3. Batch Processing: Whenever possible, process multiple elements in parallel to make the most of Helium’s vector processing capabilities. This can help amortize the overhead of emulating transposition operations over a larger number of elements.

4. Algorithmic Adjustments: Consider modifying the algorithm to reduce the need for transposition operations. For example, if the algorithm can be restructured to operate on data in its original layout, the need for transposition may be eliminated or reduced.

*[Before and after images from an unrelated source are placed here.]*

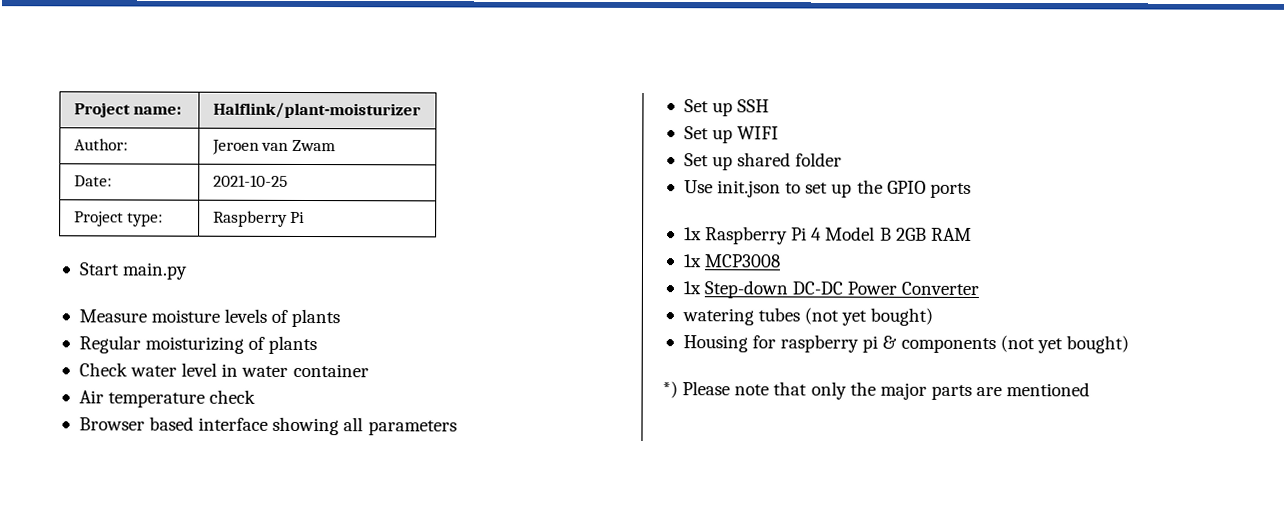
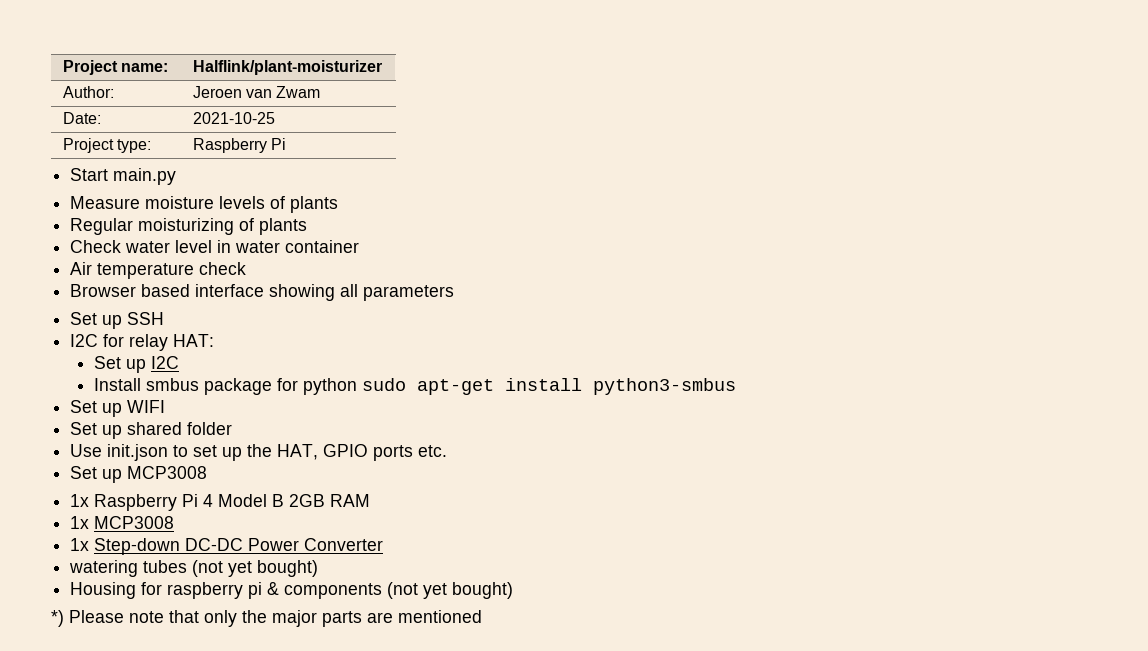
(770, 106) none -> [70,334,215,351] [94,356,180,373] [94,378,737,395] // I2C for relay HAT: // Set up I2C // Install smbus package for python sudo apt-get install python3-smbus
(883, 186) none -> [277,444,319,460] HAT,
(971, 190) none -> [418,445,448,457] [70,466,208,483] etc. // Set up MCP3008

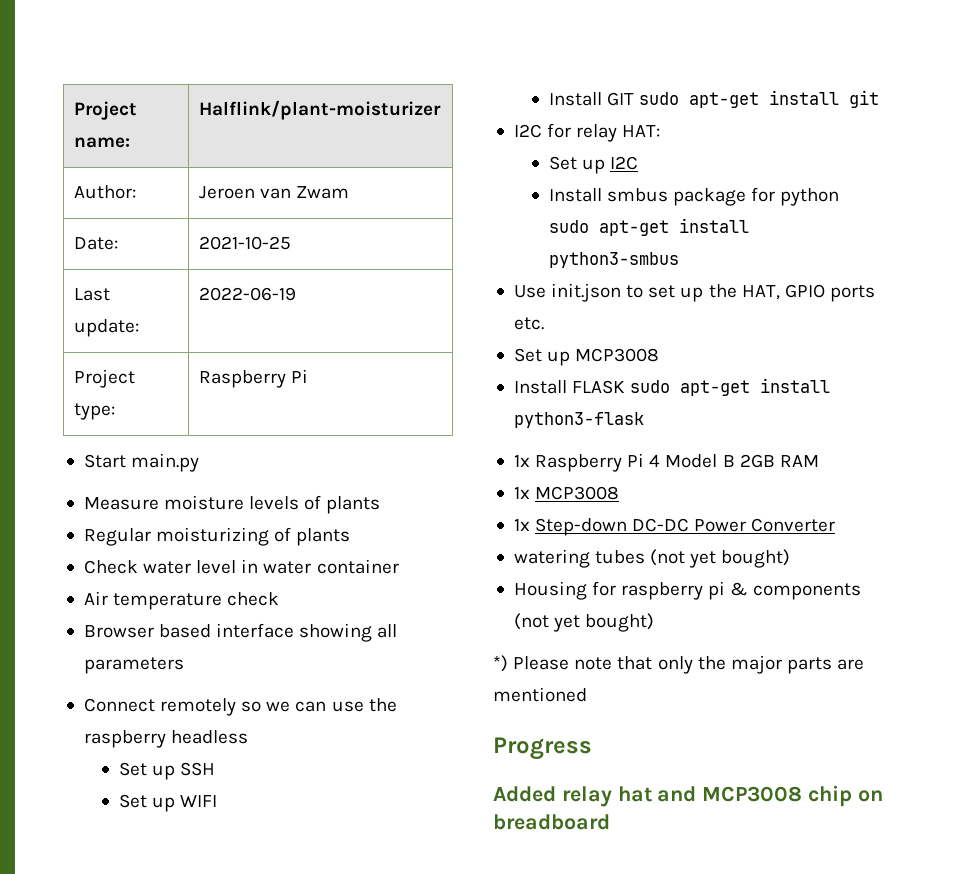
(275, 118) none -> [73,288,110,301] [73,319,139,337] [198,287,296,301] // Last update: | 2022-06-19
[70,312,165,329] Set up SSH -> [83,698,397,716] [83,730,249,748] [118,762,215,780] [118,794,217,812] [548,90,879,108] Connect remotely so we can use the raspberry headless // Set up SSH // Set up WIFI // Install GIT sudo apt-get install git
[70,400,166,417] [70,422,233,439] // Set up WIFI // Set up shared folder -> (679, 260) none
(208, 472) none -> [513,378,831,396] [513,412,644,428] // Install FLASK sudo apt-get install python3-flask
(482, 616) none -> [493,737,592,760] [493,785,883,807] [493,814,610,830] // Progress // Added relay hat and MCP3008 chip on breadboard

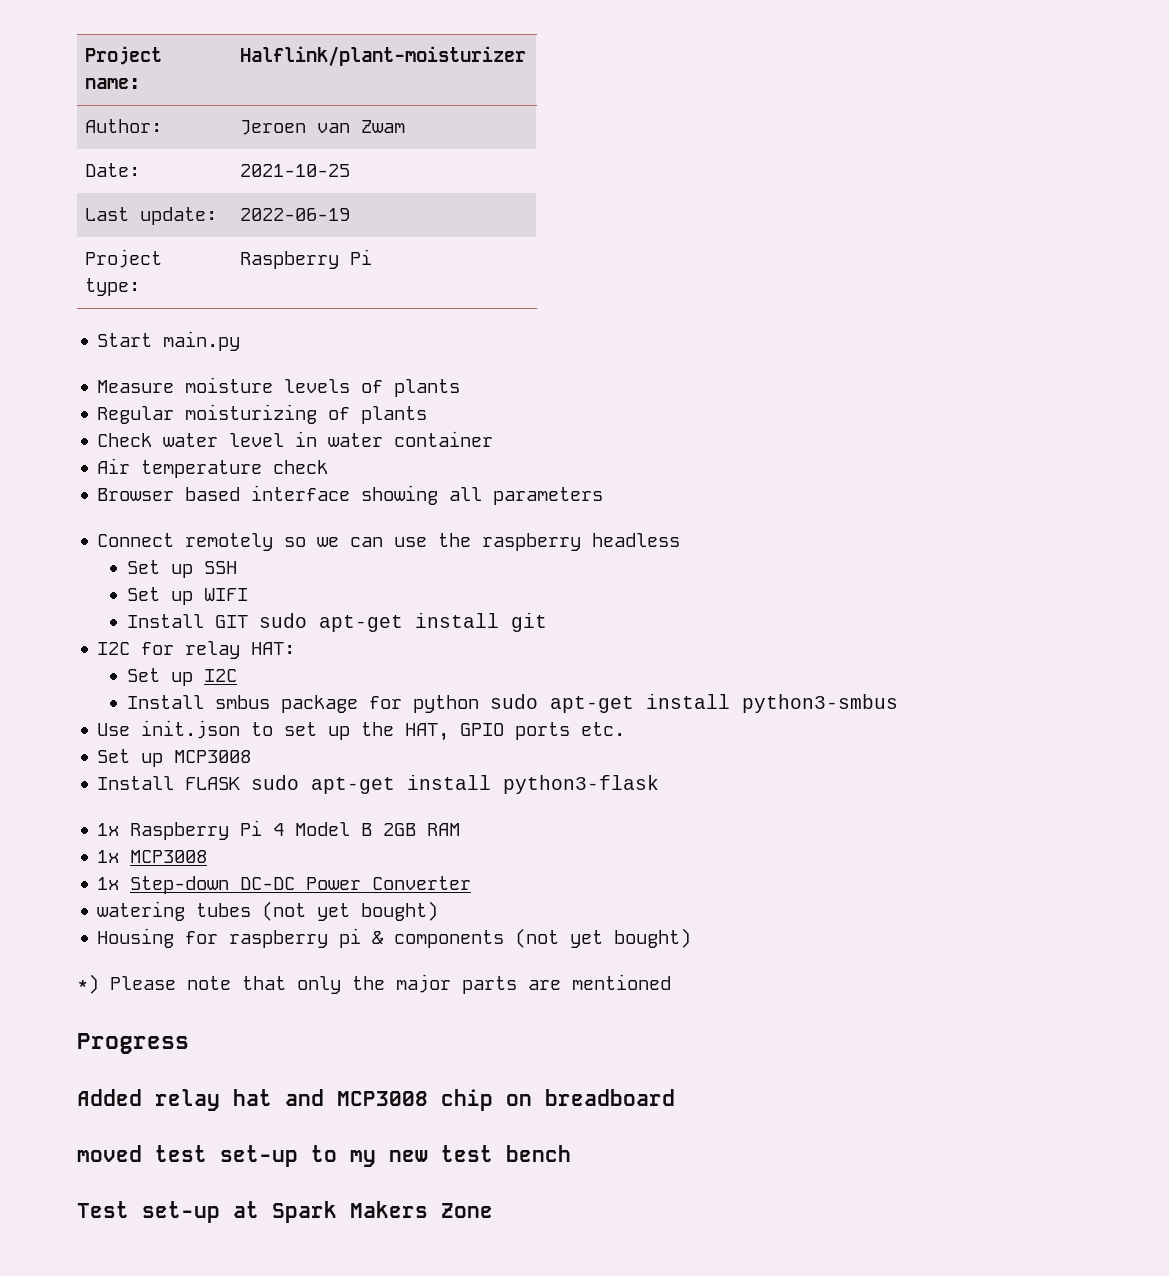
(610, 822) none -> [77,1145,571,1167] [77,1201,493,1223] // moved test set-up to my new test bench // Test set-up at Spark Makers Zone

Example Code: Emulating vtrn in Helium

Below is an example of how to emulate the vtrn operation in Helium using a combination of load/store operations and arithmetic manipulations:

#include <arm_mve.h>

void emulate_vtrn(int32_t *a, int32_t *b, int32_t *result_a, int32_t *result_b) {
    // Load input vectors into Helium registers
    int32x4_t vec_a = vld1q_s32(a);
    int32x4_t vec_b = vld1q_s32(b);

    // Perform transposition using vmov and arithmetic operations
    int32x4_t temp_a = vmovq_s32(vec_a);
    int32x4_t temp_b = vmovq_s32(vec_b);

    // Swap elements
    temp_a = vsetq_lane_s32(vgetq_lane_s32(vec_b, 1), temp_a, 1);
    temp_b = vsetq_lane_s32(vgetq_lane_s32(vec_a, 1), temp_b, 1);

    // Store results
    vst1q_s32(result_a, temp_a);
    vst1q_s32(result_b, temp_b);
}

This code demonstrates how to emulate the vtrn operation in Helium by manually swapping elements between two vectors. While this approach is less efficient than using Neon’s native vtrn intrinsic, it provides a viable workaround for Helium-based systems.

Conclusion

Porting code from ARM Cortex-A series processors (utilizing Neon SIMD) to Cortex-M series processors (utilizing Helium SIMD) presents significant challenges, particularly when it comes to transposition operations. The lack of direct equivalents for Neon’s vtrn, vzip, and vuzp intrinsics in Helium necessitates creative workarounds and careful optimization. By understanding the architectural differences between Neon and Helium, and by employing techniques such as manual data manipulation and algorithmic adjustments, developers can successfully port their code while maintaining acceptable performance levels. However, it is essential to recognize that these workarounds may not fully match the efficiency of Neon’s native transposition intrinsics, and performance trade-offs should be carefully considered.